Most experts agree that active recovery brings more benefits than passive recovery. In other words, incorporate some movement into your downtime as opposed to doing, well, nothing. “Active recovery is great,” says Mr Rose. “It allows blood to continue to flow to working muscles and doesn’t let the body cool down too much or return to homeostasis [a state of balanced rest]. I’d recommend it in between intense efforts, and on rest days, too.” So, don’t just crash out on a mat between sets. Jog lightly around the room. And instead of jumping on the Tube straight after the gym, a short walk will increase bloodflow around the body and reduce muscle stiffness. Swimming, or any steady cardio activity that doesn’t raise the heart rate too much, is an ideal rest-day active recovery exercise because it’s low-impact and works almost the whole body.

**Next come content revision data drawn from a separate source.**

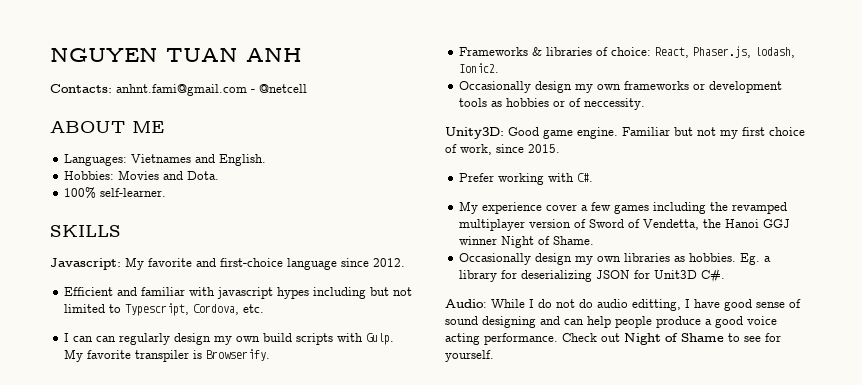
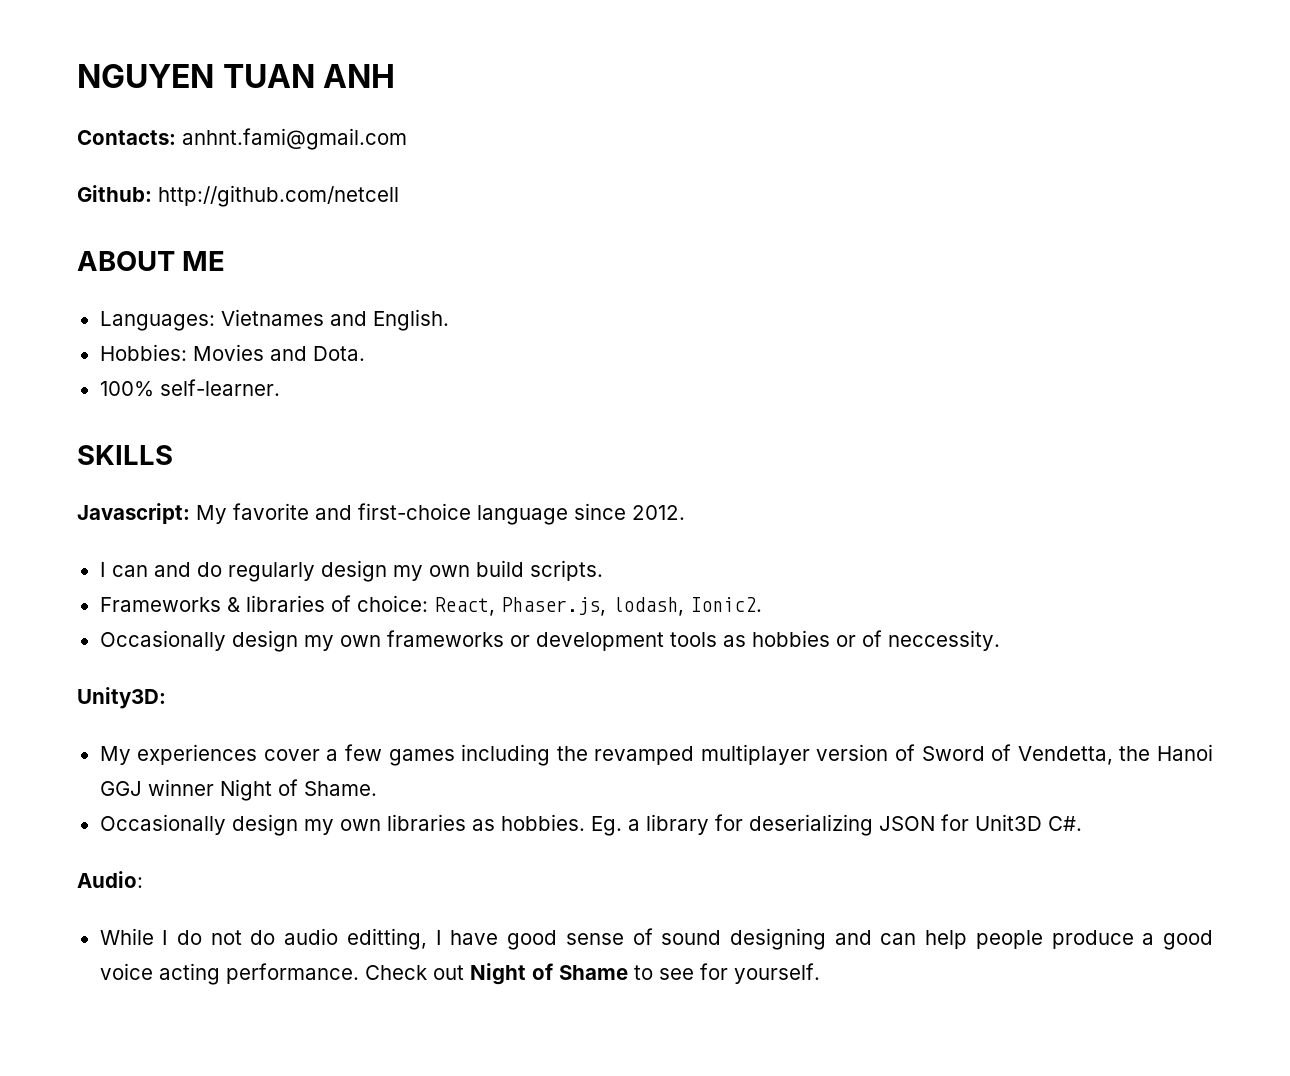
[251,84,307,93] - @netcell -> [77,185,399,207] // Github: http://github.com/netcell
[64,287,413,299] [64,303,265,316] // Efficient and familiar with javascript hypes including but not limited to Typescript, Cordova, etc. -> (685, 512) none
[96,336,117,342] can -> [153,562,222,577] and do
[296,333,395,345] [64,349,271,362] scripts with Gulp. My favorite transpiler is Browserify. -> [529,560,603,581] scripts.
[508,127,805,139] [445,144,560,155] [459,173,594,185] [459,201,543,214] Good game engine. Familiar but not my first choice of work, since 2015. // Prefer working with C#. // My experience -> [99,744,258,765] // My experiences
(487, 303) none -> (143, 879) //

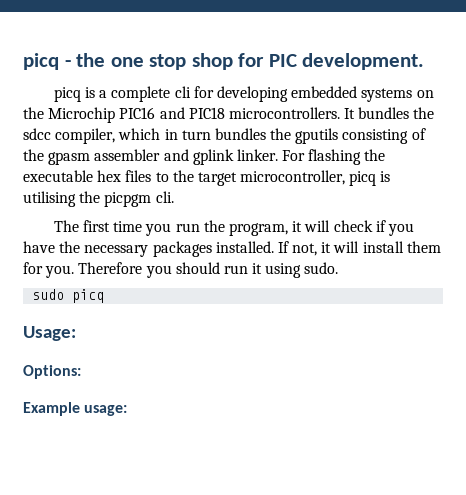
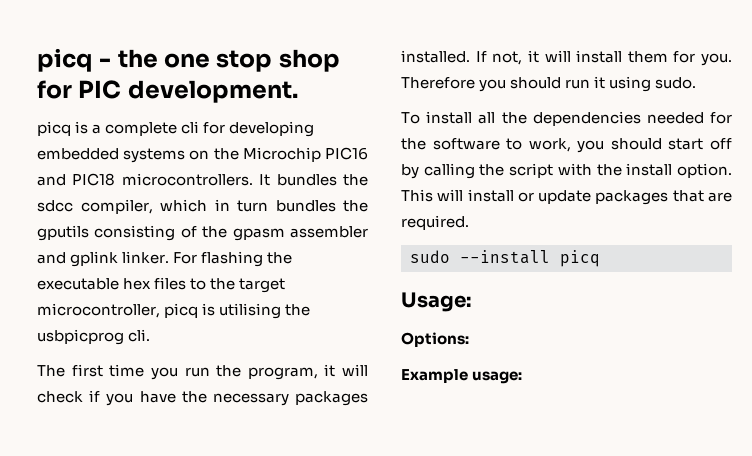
[104,192,152,207] picpgm -> [37,329,124,345] usbpicprog
(339, 268) none -> [401,111,732,126] [401,138,732,153] [401,163,732,179] [401,189,732,205] [401,215,469,230] // To install all the dependencies needed for the software to work, you should start off by calling the script with the install option. This will install or update packages that are required.
(65, 294) none -> [460,250,550,264] --install

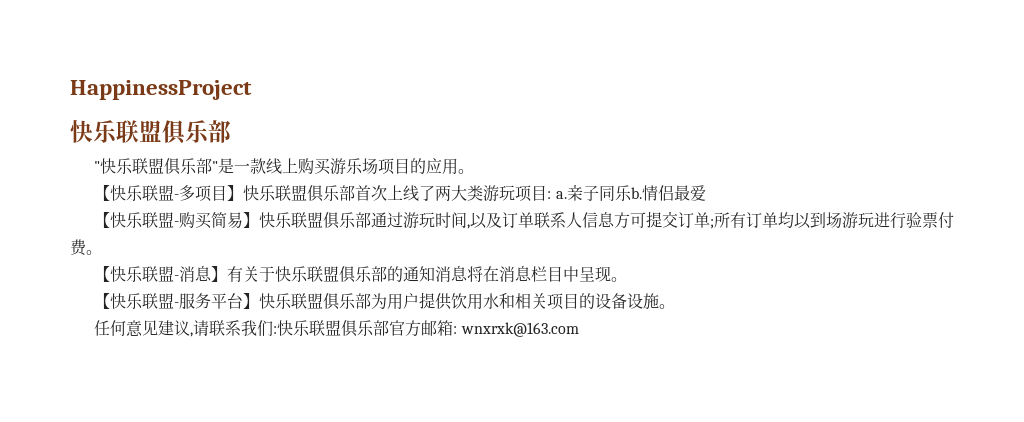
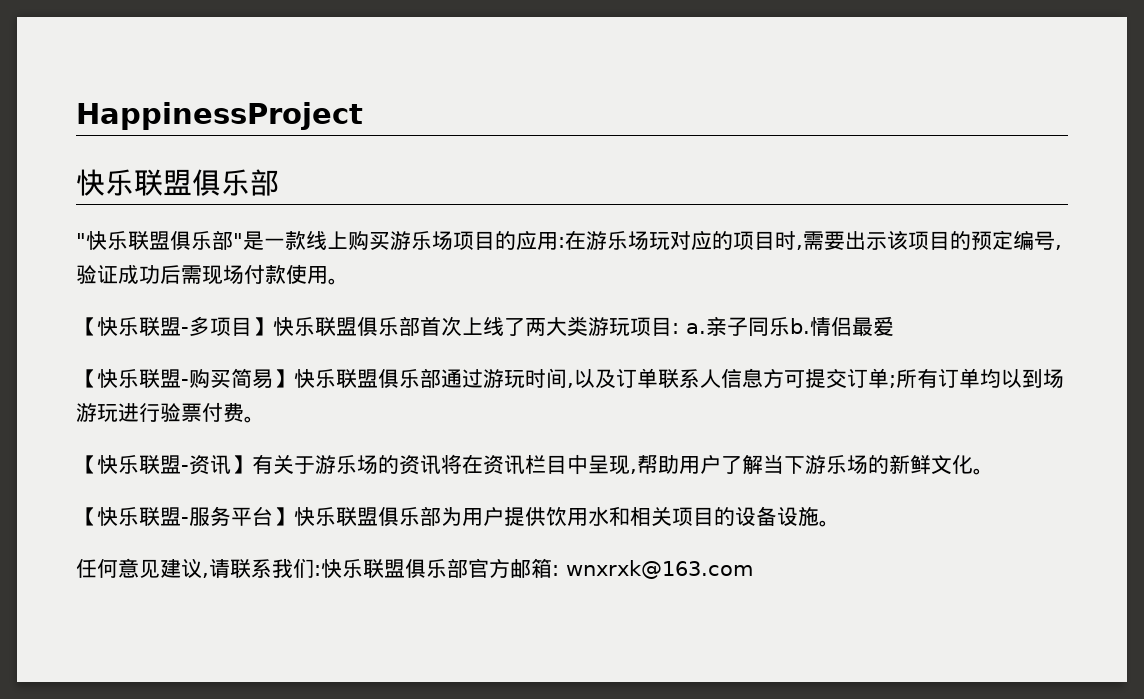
(459, 166) none -> [558,230,1062,250] [76,264,328,285] :在游乐场玩对应的项目时,需要出示该项目的预定编号,验证成功后需现场付款使用
[179,266,213,282] 消息 -> [189,455,231,475] 资讯
[275,266,612,283] 快乐联盟俱乐部的通知消息将在消息栏目中呈现 -> [315,454,973,475] 游乐场的资讯将在资讯栏目中呈现,帮助用户了解当下游乐场的新鲜文化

… And don’t beat yourself up

In a world where social media sometimes seems to exist only to make us envious of other people’s He-Man abs, it’s easy to feel like we’re just not working hard enough. But before you take up permanent residency at the gym, stop being so hard on yourself. “Overtraining can lead to fatigue both mentally as well as physically,” says Mr Nicholas Polo, a London-based personal trainer who specialises in fat loss. “If exercise is someone’s life, the last thing they want to hear is that they train too much. The key to avoiding overtraining is to think quality, not quantity.” A mindful approach to exercise means tuning out the noise, listening to your body, concentrating on the task in hand. Use rest days to focus on other things than training. It will help you get motivated when you’re back at the rack.